Le comité de notation de l’agence Fitch Rating a décidé, le 18 mars 2022, la dégradation de la notation souveraine de la Tunisie de B- avec perspectives négatives à CCC, s’alignant ainsi sur la notation de Moody’s…

Selon l’économiste et président du Cercle des financiers tunisiens, Abelkader Boudriga, il s’agit d’un alignement sur le dernier rating de Moody’s, opéré en octobre 2021 (Caa1 Négative Chez Moody’s c’est l’équivalent de CCC Chez Fitch), c’est-à-dire que le risque est déjà intégré par le marché, depuis des mois, et que cette confirmation n’aura probablement, pas de grand impact additionnel.

“Je ne pense pas qu’il y aura un impact additionnel en termes de coût de financement à l’étranger. Il y aura peut-être un certain impact sur le rendement des obligations tunisiennes libellées en euros au début de la semaine, mais un impact provisoire avant de revenir au niveau enregistré depuis plusieurs mois”.

Toutefois, ls évaluations de Fitch intègrent également l’impact de la crise russo-ukrainienne et je pense qu’une augmentation est attendue en termes de prime de risque à l’échelle globale, qui ne sera pas spécifique à la Tunisie. Et comme la Tunisie, est déjà à niveaux très élevés en termes de coût de financement et en l’absence d’un accord avec le FMI, je pense qu’une sortie sur les marchés financiers est déjà surréaliste dans ces conditions. Et même en cas d’accord avec le FMI, je dirais qu’il ne sera pas opportun de sortir sur les marchés à des taux très élevés (au-delà de 12%) “.

Il estime qu’il ne faut pas s’attendre à un effet additionnel de cette dégradation sur les banques tunisiennes, dont la note a déjà été dégradée par Moody’s, car cette dégradation a déjà été intégrée par le marché depuis octobre dernier. ” A part l’impact global de la crise ukrainienne sur les relations bancaires et les coûts des transactions à l’échelle globale, je ne pense pas qu’il y aura un impact additionnel lié à la confirmation de Fitch sur les banques tunisiennes “.

” Il ne faut pas s’attendre non plus à de répercussions additionnelles sur l’investissement direct étranger, car l’information est déjà intégrée par le marché depuis la dégradation de Moody’s ”

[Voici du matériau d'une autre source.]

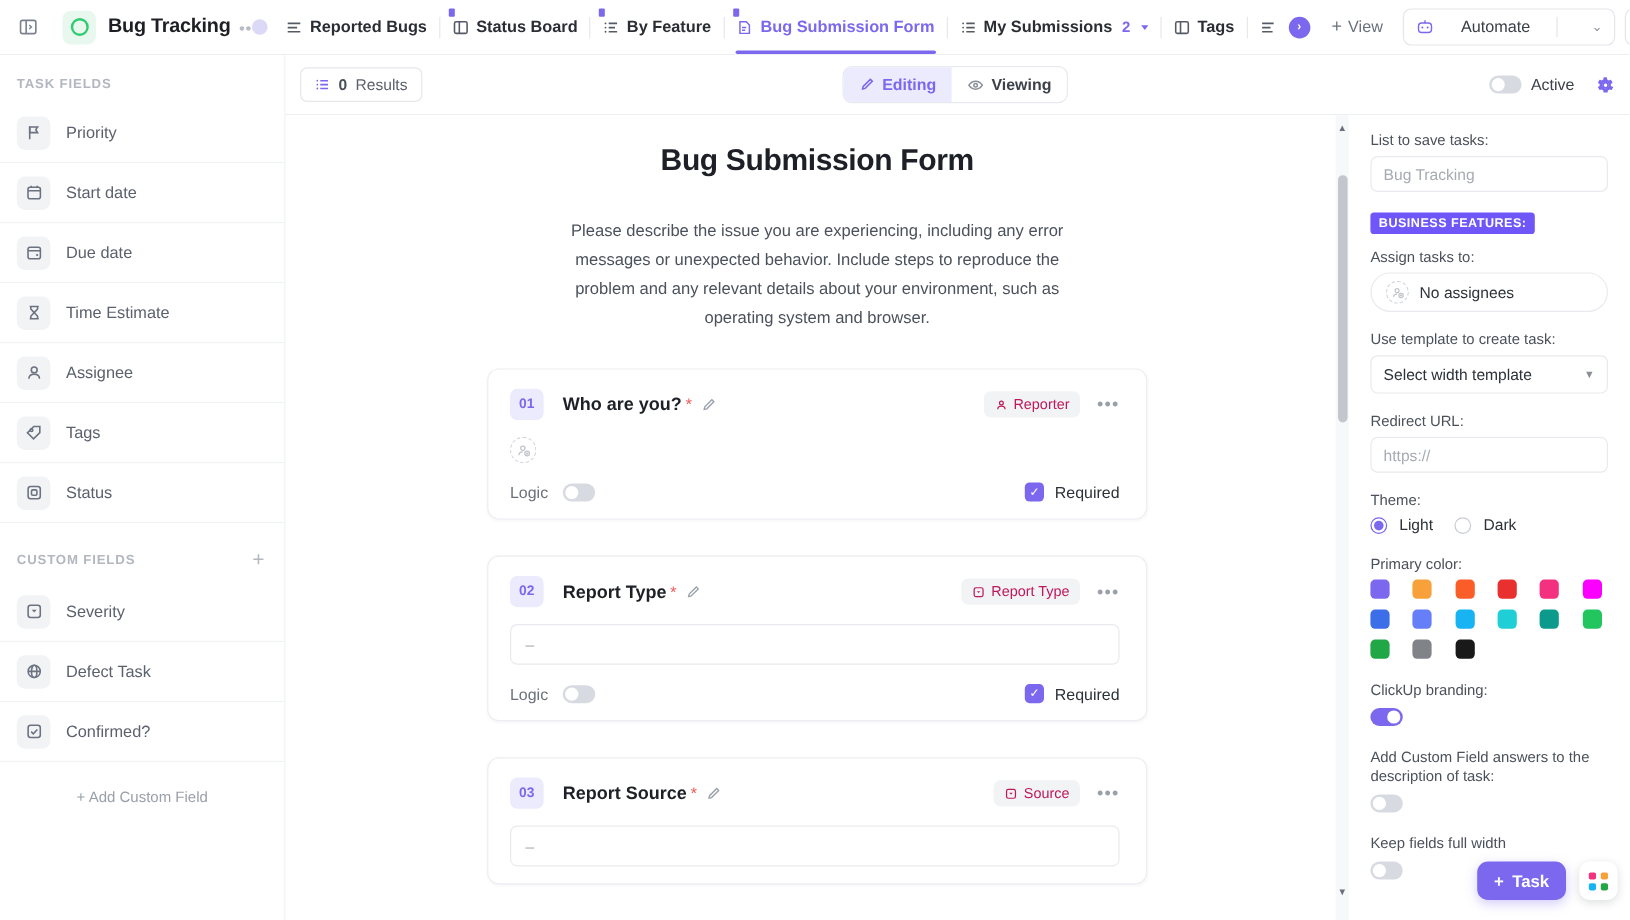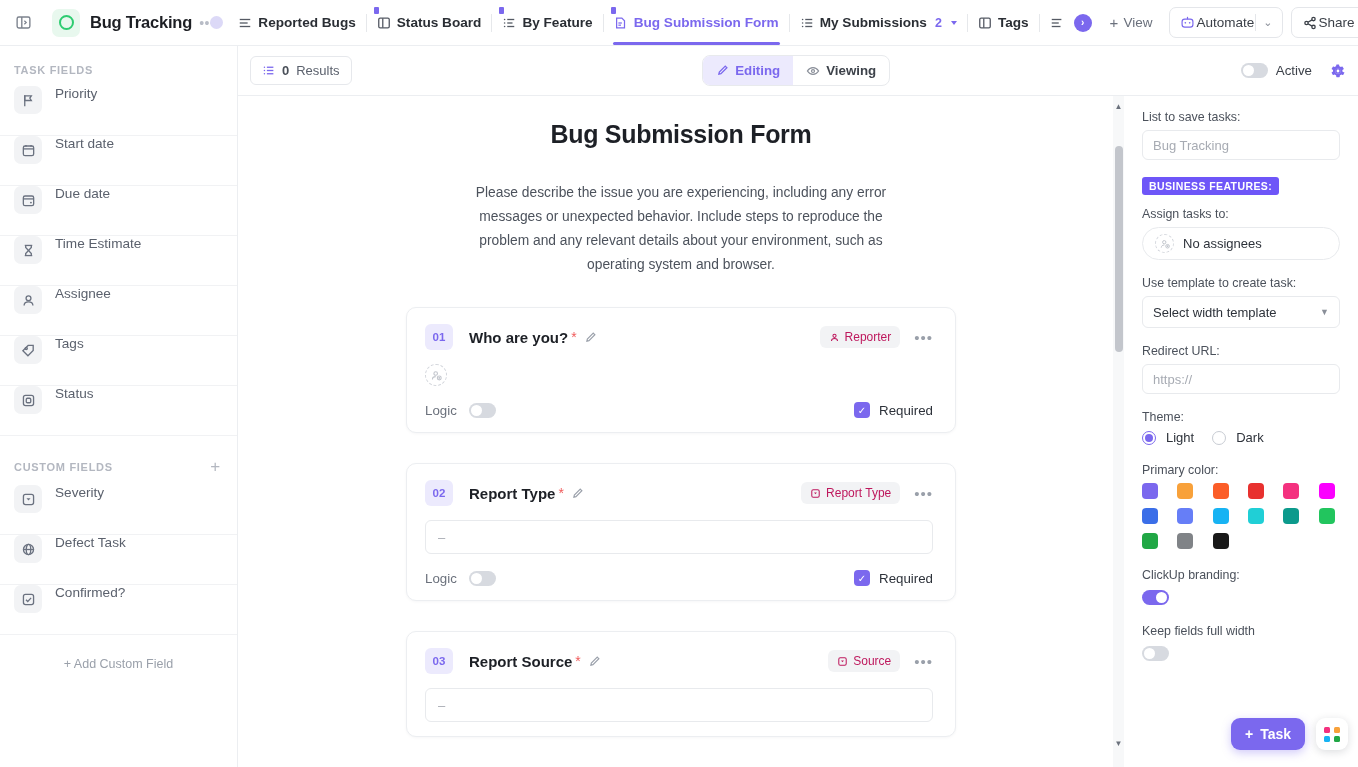--- a/index.html
+++ b/index.html
@@ -82,7 +82,7 @@
   }
   .tb-outline {
     display:flex; align-items:center; height:31px; border:1px solid #e4e6ea;
-    border-radius:7px; padding:0 4px 0 10px; margin-left:8px; gap:1px;
+    border-radius:7px; padding:0 4px 0 10px; margin-left:8px; gap:22px;
     font-size:13.5px; color:#3b4048; font-weight:500;
   }
   .tb-outline .divider { width:1px;height:17px;background:#e4e6ea; }

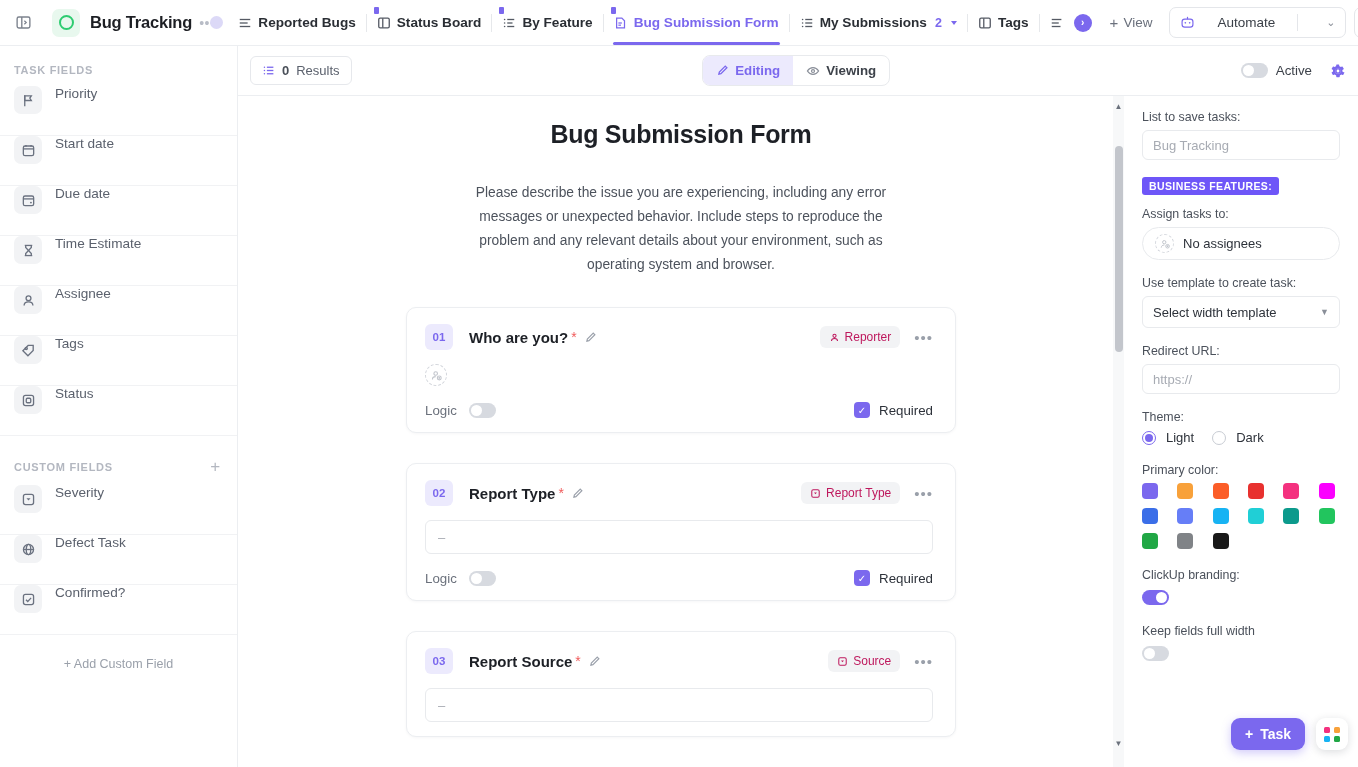--- a/index.html
+++ b/index.html
@@ -100,7 +100,7 @@
   }
   .side-plus { font-size:17px; color:#b3b7c0; line-height:1; font-weight:400;}
   .side-item {
-    display:flex; align-items:flex-start; gap:13px;
+    display:flex; align-items:center; gap:13px;
     height:50px; padding:0 14px;
     border-bottom:1px solid #f1f2f4;
     color:#5b616d; font-size:13.6px;

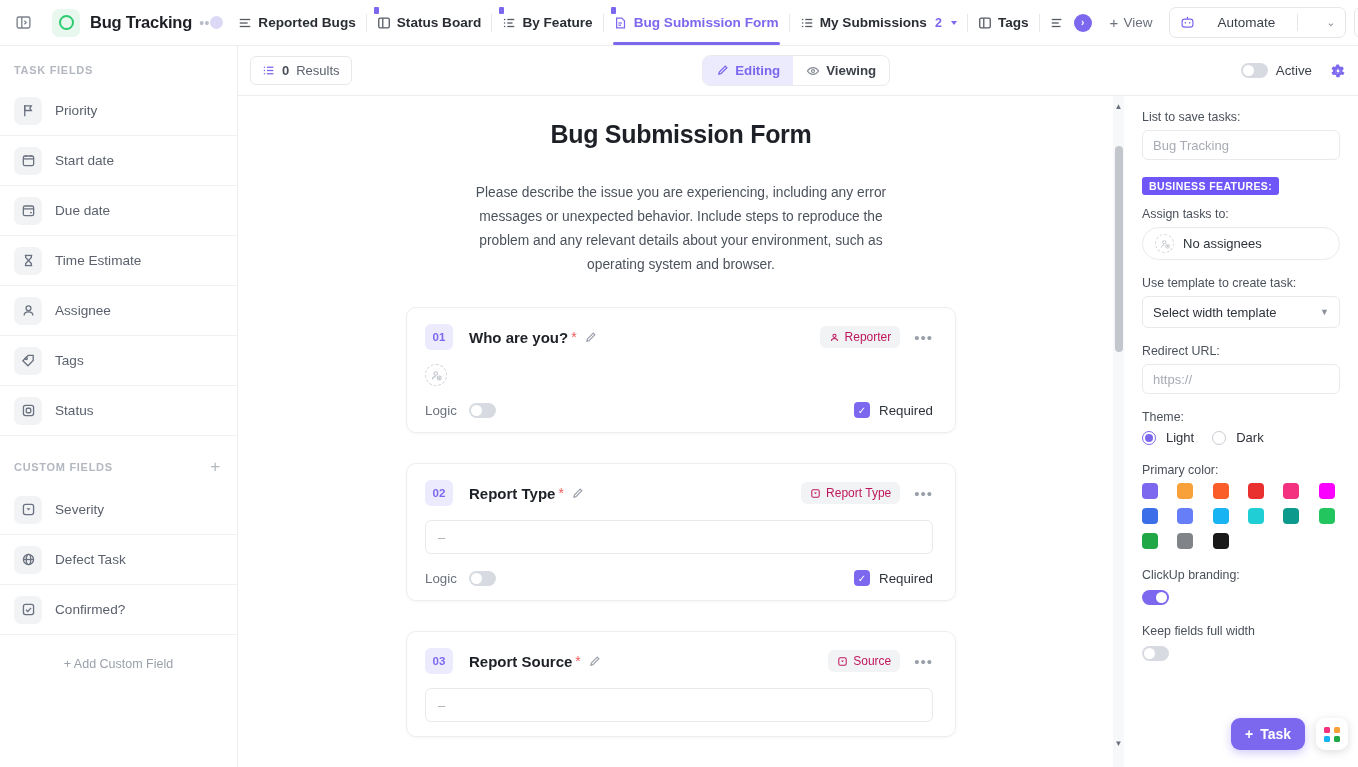--- a/index.html
+++ b/index.html
@@ -764,6 +764,12 @@
       </div>
   </div>
 
+  <div class="rtog-wrap">
+    <div class="rtog-lbl">Add Custom Field answers to the description of task:</div>
+    <div class="btog">
+        <i></i>
+      </div>
+  </div>
 
   <div class="rtog-wrap">
     <div class="rtog-lbl">Keep fields full width</div>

” On aurait espéré parvenir à un accord avec le FMI et une amélioration du contexte international pour que Fitch ne s’aligne pas sur la décision de Moody’s, ce qui aurait été, relativement, une bonne nouvelle pour la Tunisie. Maintenant que Fitch a confirmé la notation de Moody’s, je dirais que c’était attendu et qu’il n’y a rien de surprenant dans cette décision “, a-t-il dit à l’Agence TAP.

” Ce n’est pas que l’information est neutre mais c’est que tout a déjà été intégré par le marché depuis des mois que ce soit le risque spécifique relatif à l’absence d’un accord avec le FMI, l’incertitude politique, le risque d’instabilité sociale, le manque de confiance sur le marché d’investissement, les relations tendues entre les partenaires sociaux… “.

Toujours selon ce spécialiste de la finance ” ce qui maintient encore un peu la situation c’est le niveau des réserves en devises. Espérons que toutes ces évolutions n’affectent pas nos réserves en devises et que la saison touristique soit suffisamment, bonne pour préserver un certain niveau de ces réserves, car une détérioration de ces réserves serait catastrophique pour le pays. Mais en tout état de cause, si rien n’est fait pour sauver le pays et si on continue de le gérer de la même manière, je pense qu’on se dirigerait inévitablement, dans les deux prochaines années, vers un scénario très grave que je qualifierai de scénario tunisien ni libanais ni autre “.

Il conclut en disant : ” il est temps qu’une conscience se forme sur la gravité de la situation et qu’une nouvelle classe politique dirigeante prenne la relève car ces querelles vaines et l’excès de populisme ne peuvent conduire qu’à la catastrophe et à la destruction de la valeur. Depuis 2011, on n’a fait que détruire la valeur. En 10 ans, on est passé d’un triple B à un triple C. Le pays est à deux classes d’un défaut de paiement et son salut ne dépend ni du FMI ni de la Banque mondiale. Le salut du pays est entre les mains de ses élites, ses talents et ses cadres, dont l’action doit être libérée et valorisée “.